**Available data:**
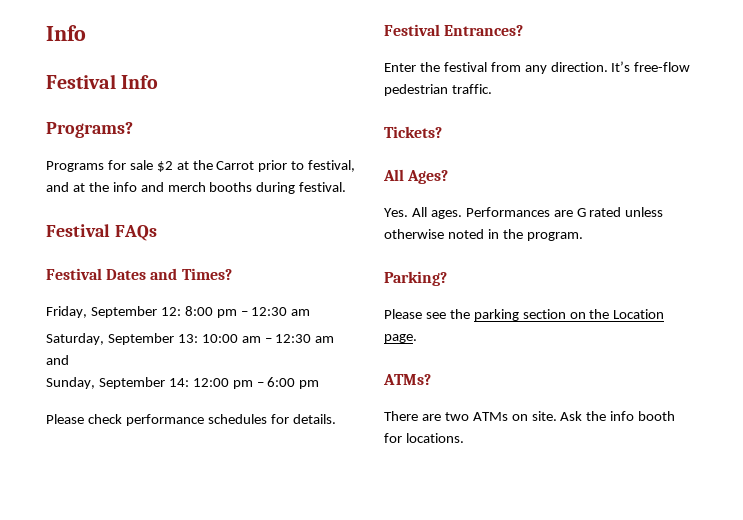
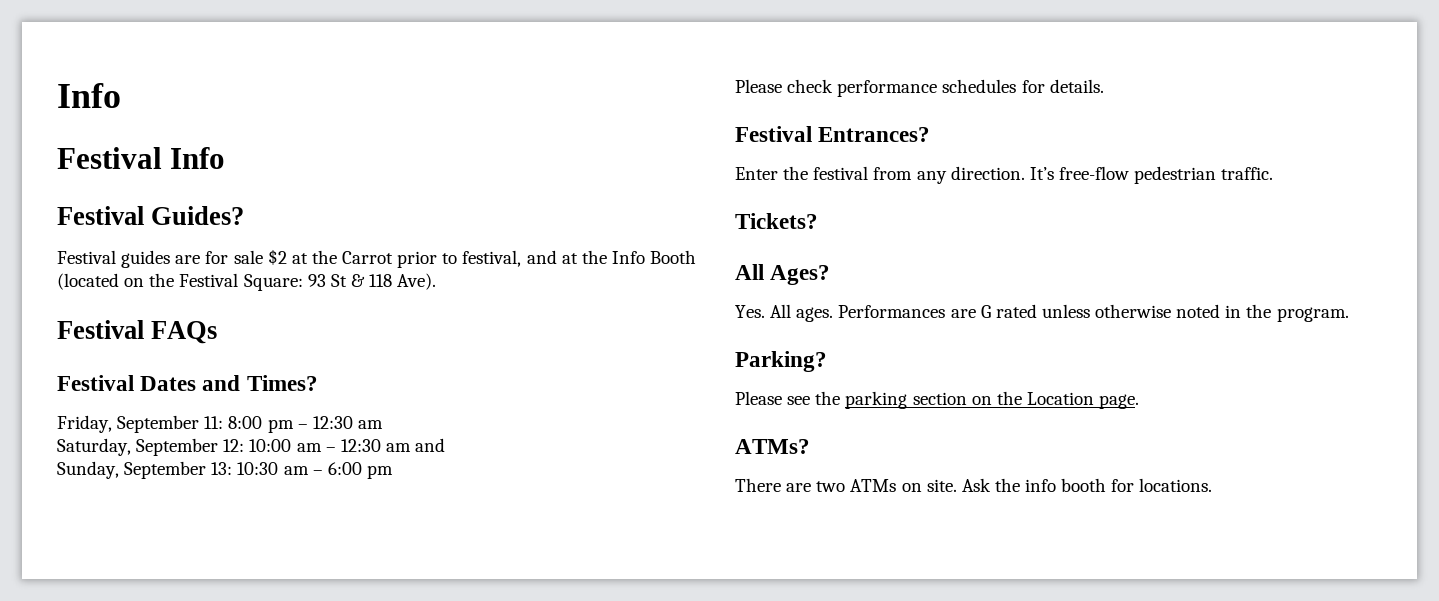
[46,122,133,138] [46,161,104,172] Programs? // Programs -> [57,206,245,225] [57,250,201,268] Festival Guides? // Festival guides are
[112,182,347,194] info and merch booths during festival. -> [611,250,697,264] [57,273,437,291] Info Booth (located on the Festival Square: 93 St & 118 Ave).
[160,307,181,316] 12: -> [204,416,224,429] 11:
[177,334,198,343] 13: -> [223,439,245,452] 12:
[168,378,253,389] 14: 12:00 pm -> [211,462,309,475] 13: 10:30 am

**Activity:**
Filter the listing so that only lines holding the word "Festival" remain, and copy those lines.

**Answer for this exercise:**
[46,122,133,138] [46,161,104,172] Programs? // Programs -> [57,206,245,225] [57,250,201,268] Festival Guides? // Festival guides are
[112,182,347,194] info and merch booths during festival. -> [611,250,697,264] [57,273,437,291] Info Booth (located on the Festival Square: 93 St & 118 Ave).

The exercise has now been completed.